The Federal Energy Regulatory Commission ("FERC") slammed a door in the face of those pleading for leniency in complying with its officer and director interlock rules. Adopting final rules, effective October 24, 2005, FERC emphasized again that no prohibited interlock can be assumed unless the individual has received prior FERC approval. In one helpful change, applications seeking approval will be deemed approved within 60 days after filing unless FERC takes action otherwise. Under the Energy Policy Act of 2005, FERC has increased ability to impose civil fines, with penalties of up to $1 million, for noncompliance with FERC rules. Public utilities will have to exercise extreme care in selecting officers and directors and in appointing officers within holding company systems to avoid the embarrassment, or worse, of violating these rules.

Section 305(b) of the Federal Power Act requires prior FERC approval for any person to hold a position as an officer or director of a public utility and officer or director of certain other entities, including:

  • any other "public utility" as defined in the act
  • a "bank, trust company, banking association or firm that is authorized by law to underwrite or participate in the marketing of securities of a public utility"
  • any supplier of "electrical equipment" to the public utility of which the person is also officer or director.

For these rules, "public utility" means any person who owns facilities used to transmit electricity in interstate commerce or who engages in wholesale sales of electricity in interstate commerce. Traditional investor-owned utilities as well as exempt wholesale generators and energy marketing firms are generally included within this definition.

FERC’s rules defining who must seek approval and what must be included in an application for authorization are set out at 18 CFR Part 45. Effective October 24, 2005, these rules are modified in several respects.
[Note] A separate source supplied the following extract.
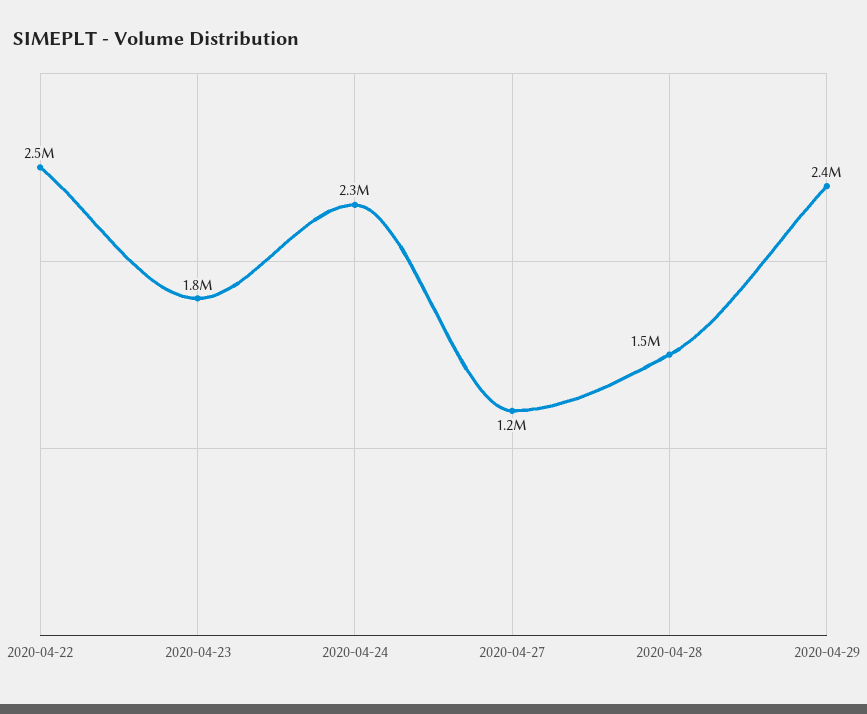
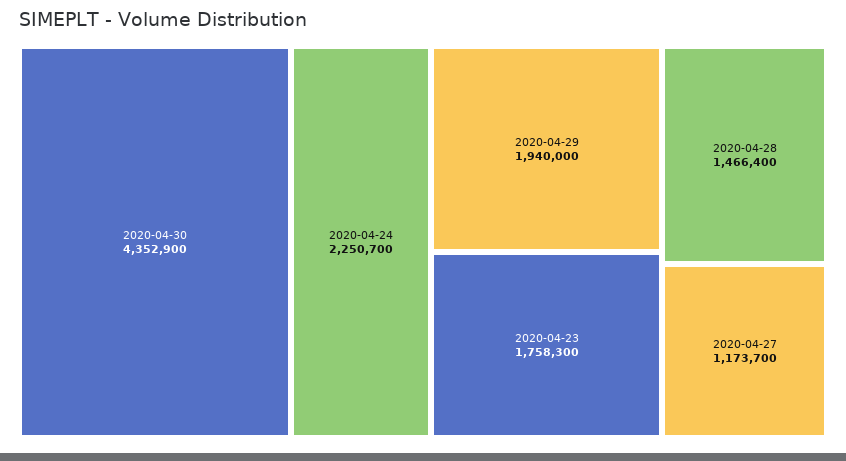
2020-04-22: 2500000 -> none
2020-04-29: 2400000 -> 1940000
2020-04-30: none -> 4352900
First, the final rule makes clear that only a request in advance of the time the person "holds" the interlock will be considered timely. Late filed applications will be denied.

"Holding" an interlocking position means "acting as, serving as, voting as or otherwise performing or assuming the duties and responsibilities of" the position for which authorization is sought. Accordingly, a director cannot be seated on the board with a right to vote or otherwise assume a director’s duties, for example, until the application is approved. Similarly, a newly designated officer cannot serve in an "acting" position pending his or her final approval. The person cannot begin his or her duties merely because the application has been filed; no service is permitted until the approval is obtained (or deemed obtained 60 days following the filing, if FERC has not otherwise acted).

Given these requirements, public utilities will have to add additional time to the process of selecting and seating new officers and directors. It may be necessary to elect or appoint officers and directors to their positions expressly conditioned so that they do not begin service until FERC approval is in hand. Public utilities and their general counsel should consider the following:

  • Current officers and directors of public utilities will have to be reminded that there are certain other officer and director positions that they cannot accept until they have received advance approval from FERC.
  • When a utility is considering adding a new director to its board or filling officer positions, it will be imperative to find out the person’s other affiliations well in advance. If the new person is affiliated with another public utility, with a firm authorized to underwrite utility securities, or with an entity that supplies electrical equipment to the utility, FERC approval will have to be sought and obtained before the person can assume the new positions.
  • There will be considerable embarrassment if the person involved begins to "hold" the interlocking position without approval and then has to resign. The person may be subject to FERC imposed penalties.

The second change in the rules emphasizes the advance filing requirement necessary to obtain the "automatic" approval allowed in the rules for interlocks between utilities that are part of the same corporate family. Section 45.9 of the rules (18 CFR § 45.9) allows a person serving as officer or director of one public utility to also serve as officer or director of another affiliated public utility (for example, serving as officer of each of the several utility subsidiaries in a holding company system). The required approval for these interlocks is deemed granted automatically upon the filing of a simple informational report with FERC. Under the revised rule, the informational report must be filed before the person begins to "hold" the specified interlocking positions. Appointments to this type of internal position will not require a delayed effectiveness as long as the informational report is filed immediately upon the person’s selection for the new role.

The third change relates to waivers that FERC typically has granted to public utilities authorized to make wholesale sales of electricity at market-based rates. FERC has often included in its orders authorizing use of market-based rates a partial waiver of the requirement to seek approval for interlocking positions involving that utility. Similar to the automatic approvals for affiliated utilities, these orders authorize a simple notice filing, after the interlock arises, merely stating the facts of the interlock. After October 24, 2005, FERC will not include such a waiver in market-based rate orders. Such interlocks will now require a full advance filing seeking authorization under Part 45 of the commission’s rules. The automatic approval under Section 45.9 will apply, however, if its conditions are met.

The content of this article is intended to provide a general guide to the subject matter. Specialist advice should be sought about your specific circumstances.